Viel häufiger als bisher möchte Seehofer Flüchtlingen Sachleistungen statt Geld zukommen lassen. Bislang haben Flüchtlinge nach 15 Monaten Anspruch auf Hartz IV. Künftig möchte der Innenminister ihnen drei Jahre lang nur die niedrigeren Asylbewerberleistungen zugestehen. Die Teilnahme an Integrationskursen soll strenger überwacht und Fernbleiben sanktioniert werden. Anerkannte Flüchtlinge will Seehofer verpflichten, an der Überprüfung ihrer Fluchtgründe mitzuwirken.

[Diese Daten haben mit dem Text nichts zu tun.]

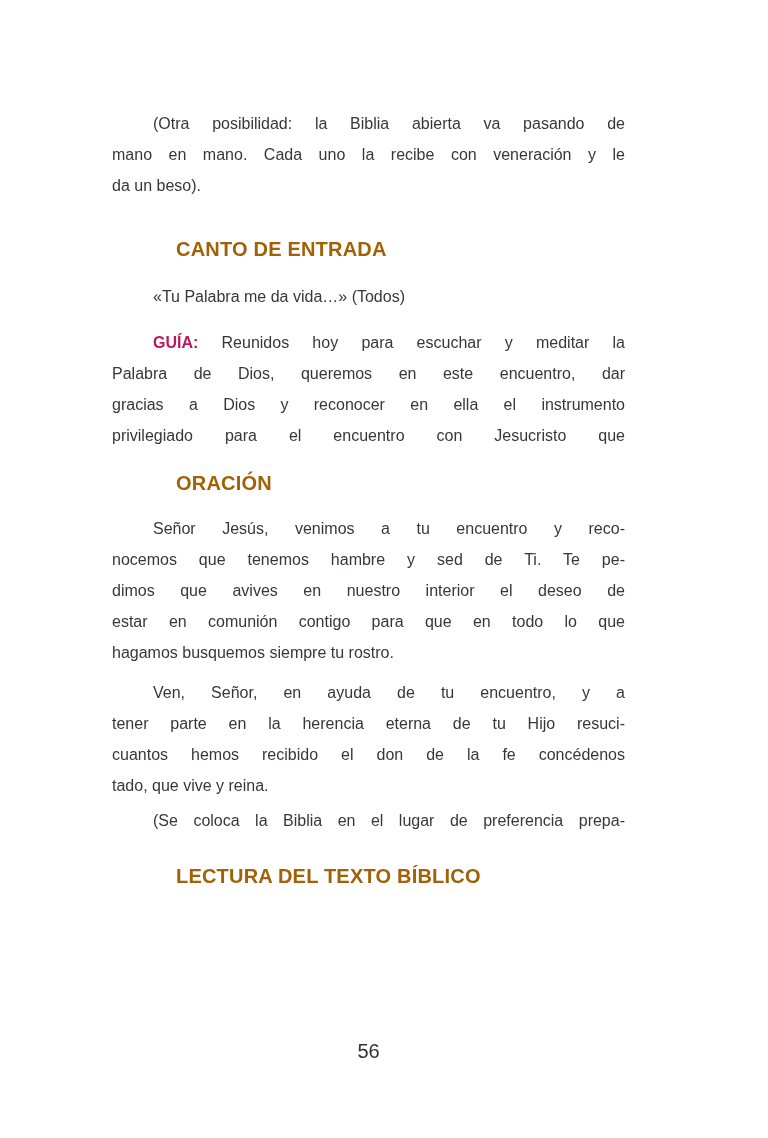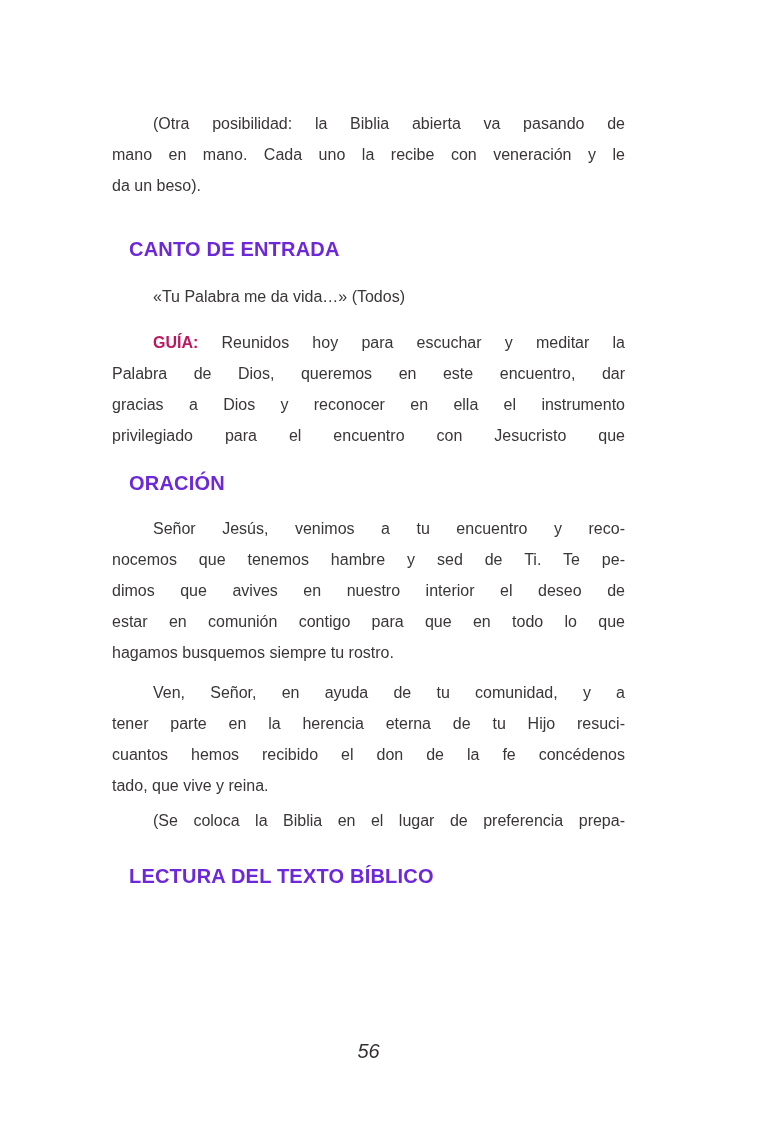--- a/index.html
+++ b/index.html
@@ -35,11 +35,11 @@
   .line.indent { padding-left: 41px; }
   .bold { font-weight: bold; color: #be185d; }
   .heading {
-    margin-left: 17px;
+    margin-left: 64px;
     font-size: 20px;
     line-height: 31px;
     font-weight: bold;
-    color: #6d28d9;
+    color: #a16207;
     letter-spacing: 0.2px;
   }
   .m-h1 { margin-top: 33px; }

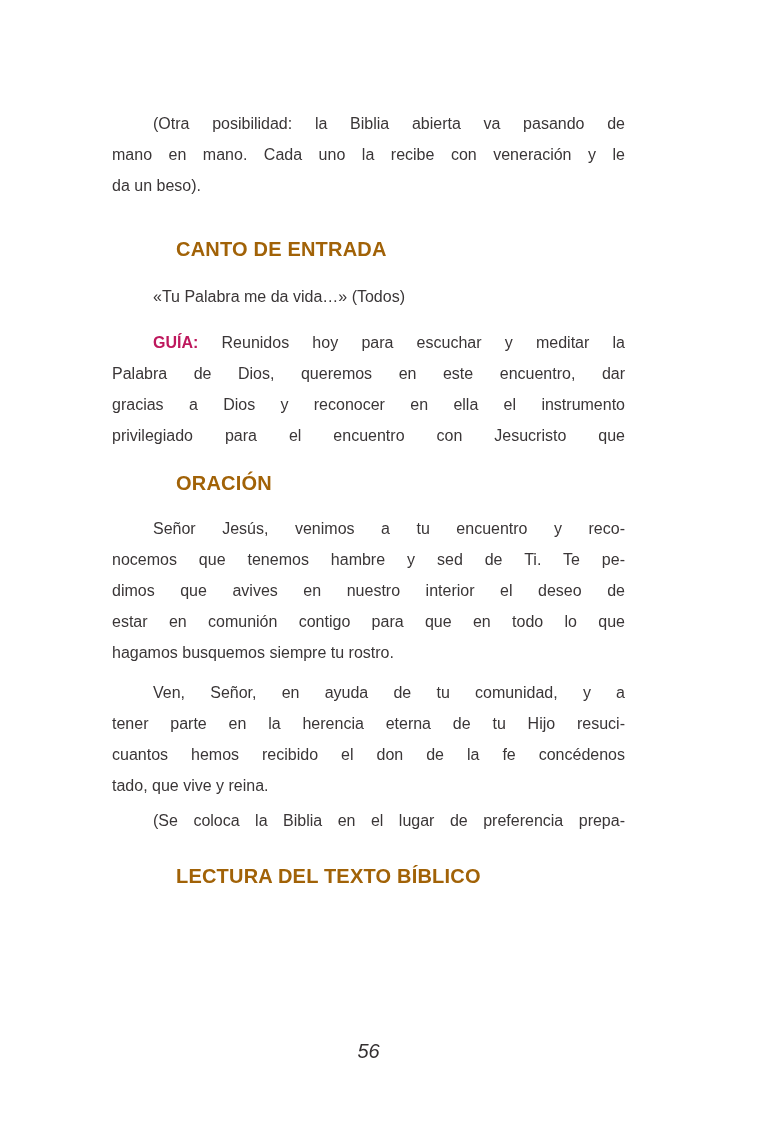--- a/index.html
+++ b/index.html
@@ -99,7 +99,7 @@
     </div>
 
     <div class="para m-p5">
-      <div class="line indent">Ven, Señor, en ayuda de tu comunidad, y a</div>
+      <div class="line indent">Ven, Señor, en ayuda de tu encuentro, y a</div>
       <div class="line">tener parte en la herencia eterna de tu Hijo resuci-</div>
       <div class="line">cuantos hemos recibido el don de la fe concédenos</div>
       <div class="line last">tado, que vive y reina.</div>

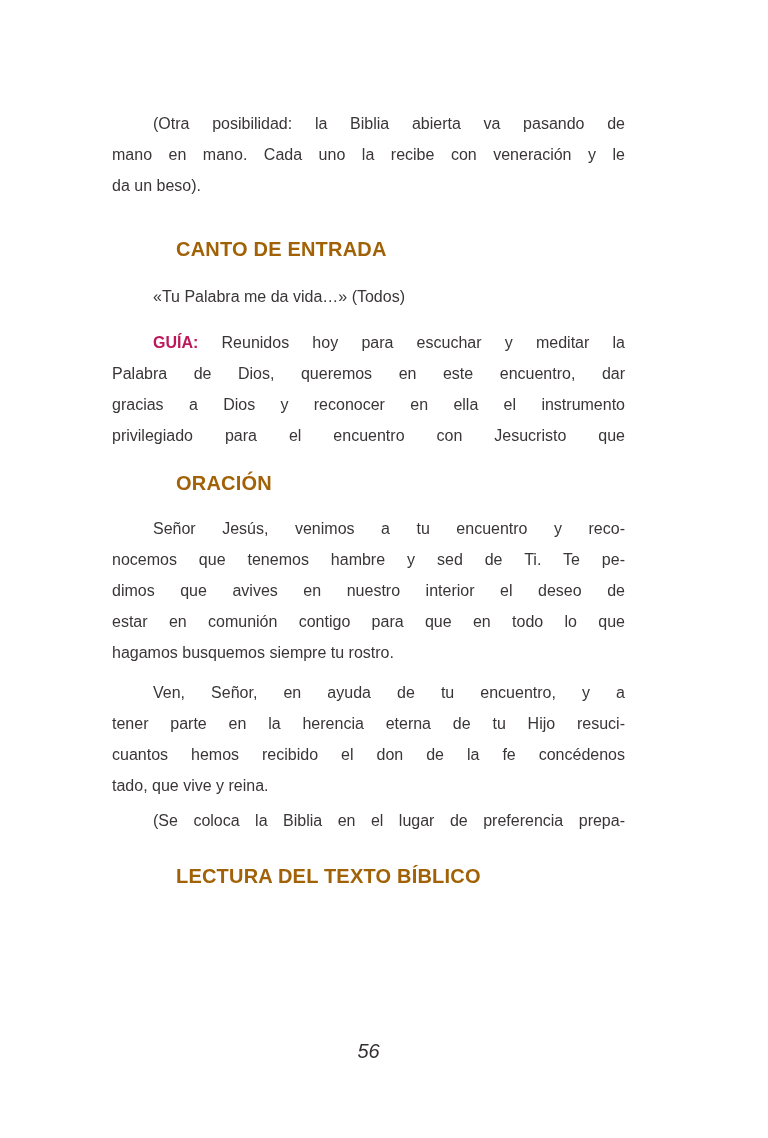--- a/index.html
+++ b/index.html
@@ -60,7 +60,6 @@
     font-size: 20px;
     line-height: 31px;
     color: #343031;
-    font-style: italic;
   }
 </style>
 </head>

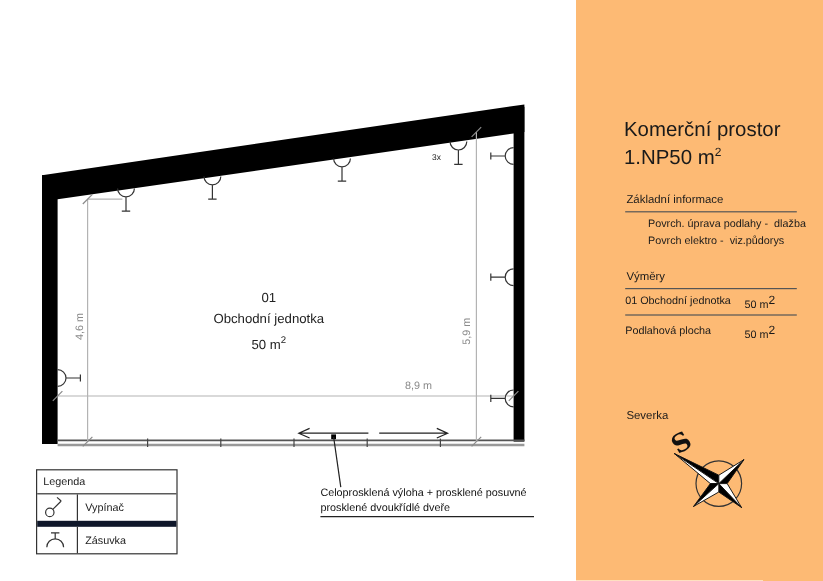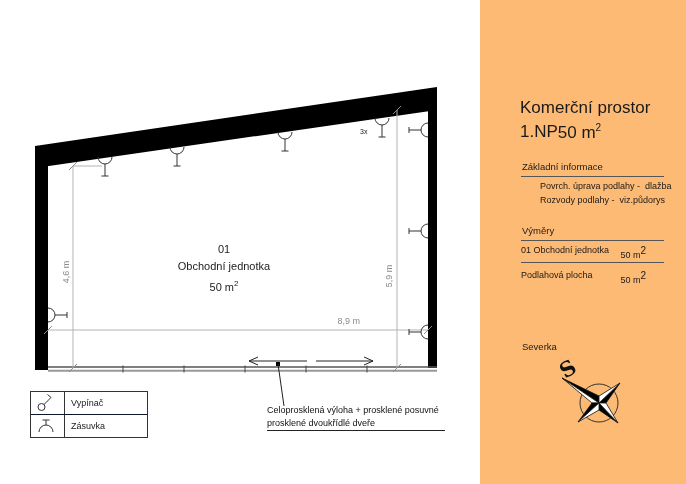--- a/index.html
+++ b/index.html
@@ -145,7 +145,7 @@
     <div class="abs sec-head" style="left:42px;top:161px">Základní informace</div>
     <div class="abs rule" style="top:176px"></div>
     <div class="abs info-row" style="top:181px">Povrch. úprava podlahy -  dlažba</div>
-    <div class="abs info-row" style="top:195px">Rozvody podlahy -  viz.půdorys</div>
+    <div class="abs info-row" style="top:195px">Povrch elektro -  viz.půdorys</div>
 
     <div class="abs sec-head" style="left:42px;top:225px">Výměry</div>
     <div class="abs rule" style="top:240px"></div>

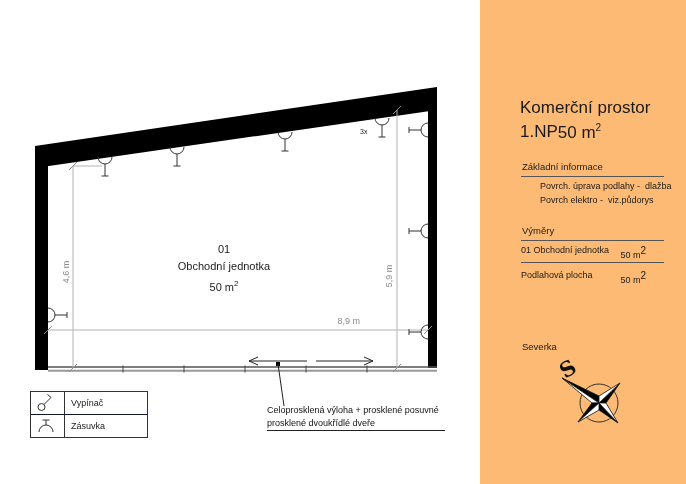--- a/index.html
+++ b/index.html
@@ -112,6 +112,7 @@
   <div class="abs annot" style="top:404px">Celoprosklená výloha + prosklené posuvné</div>
 
   <div class="abs legend">
+    <div class="legend-header">Legenda</div>
     <div class="legend-row">
       <div class="legend-sym">
         <svg width="33" height="22">

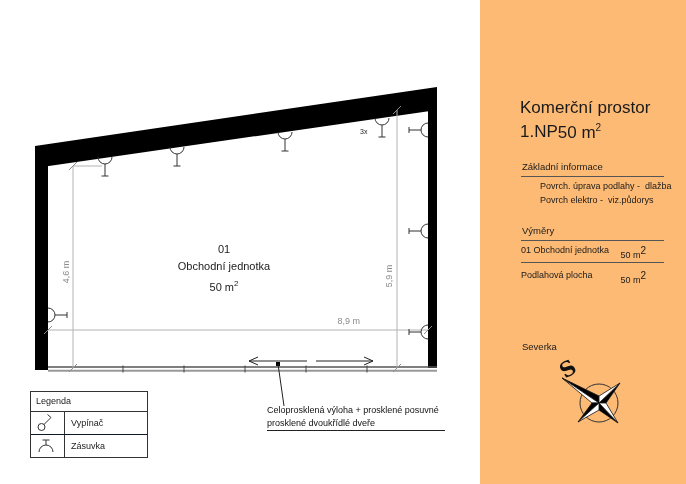--- a/index.html
+++ b/index.html
@@ -18,7 +18,7 @@
   
   .legend{left:30px;top:391px;width:116px;background:#fff;border:1px solid #333;font-size:9px;color:#222;}
   .legend-header{height:19px;line-height:19px;padding-left:5px;border-bottom:1px solid #333;}
-  .legend-row{display:flex;height:22px;border-bottom:1px solid #0f172a;}
+  .legend-row{display:flex;height:22px;border-bottom:5px solid #0f172a;}
   .legend-row:last-child{border-bottom:none;}
   .legend-sym{width:33px;border-right:1px solid #333;position:relative;flex:none;}
   .legend-lab{padding-left:6px;align-self:center;}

Verschärfen möchte Seehofer auch die Regeln für abgelehnte Asylsuchende: So sieht der "Masterplan" vor, dass für eine Zeit lang Abschiebehäftlinge nicht mehr getrennt von anderen Häftlingen in normalen Gefängnissen unterzubringen sind. Außerdem soll der Bund die zuständigen Länder künftig stärker bei den Abschiebungen unterstützen. Inwieweit der Koalitionspartner SPD die Pläne des Bundesinnenmisters unterstützen wird, scheint noch nicht ausgemacht zu sein. Seehofer selbst geht davon aus, dass die Sozialdemokraten etwa die Einstufung einiger nordafrikanischer Länder als sichere Herkunftsländer mittragen würden. Allerdings gibt es einige Punkte, über die die Koalitionäre wohl noch werden verhandeln müssen. Dazu zählt der längere Bezug niedrigerer Asylbewerberleistungen.

Das Vorhaben des Bundesinnenministers ruft etliche Kritiker auf den Plan. So verurteilte die Flüchtlingshilfsorganisation Pro Asyl den "Masterplan" als "Kompendium der Abschottung und der Restriktion". Der Paritätische kritisierte, dass die in der Asylgesetzgebung verbrieften Rechte von Schutzsuchenden völlig außer Acht gelassen würden. Das Deutsche Institut für Menschenrechte monierte, der Plan blende die Schutzbedürftigkeit von Flüchtlingen beharrlich aus. Unter Integrationsmaßnahmen verstehe das Papier nur die Verschärfung von Sanktionsmöglichkeiten. Das UN-Flüchtlingshilfswerk UNHCR machte einen "bedenklichen Grundtenor" in Seehofers Plan aus. Er konzentriere sich nur auf Verschärfungen und vernachlässige den Menschen. Das evangelische Hilfswerk Brot für die Welt sprach von einem "Debakel für die Humanität". Die Diakonie Deutschland beklagte, statt ehrenamtlich engagierte Bürger zu stärken, laufe der "Masterplan" denjenigen hinterher, die humanitäre Grundsätze aufkündigen wollten. Auch die Grünen und die Linkspartei kritisierten die Vorhaben des Bundesinnenministers als inhuman.

Die FDP, die für eine restriktivere Asylpolitik eintritt, bezeichnete den Plan als "enttäuschend"; die AfD monierte, er stelle keine Wende in der Asylpolitik dar.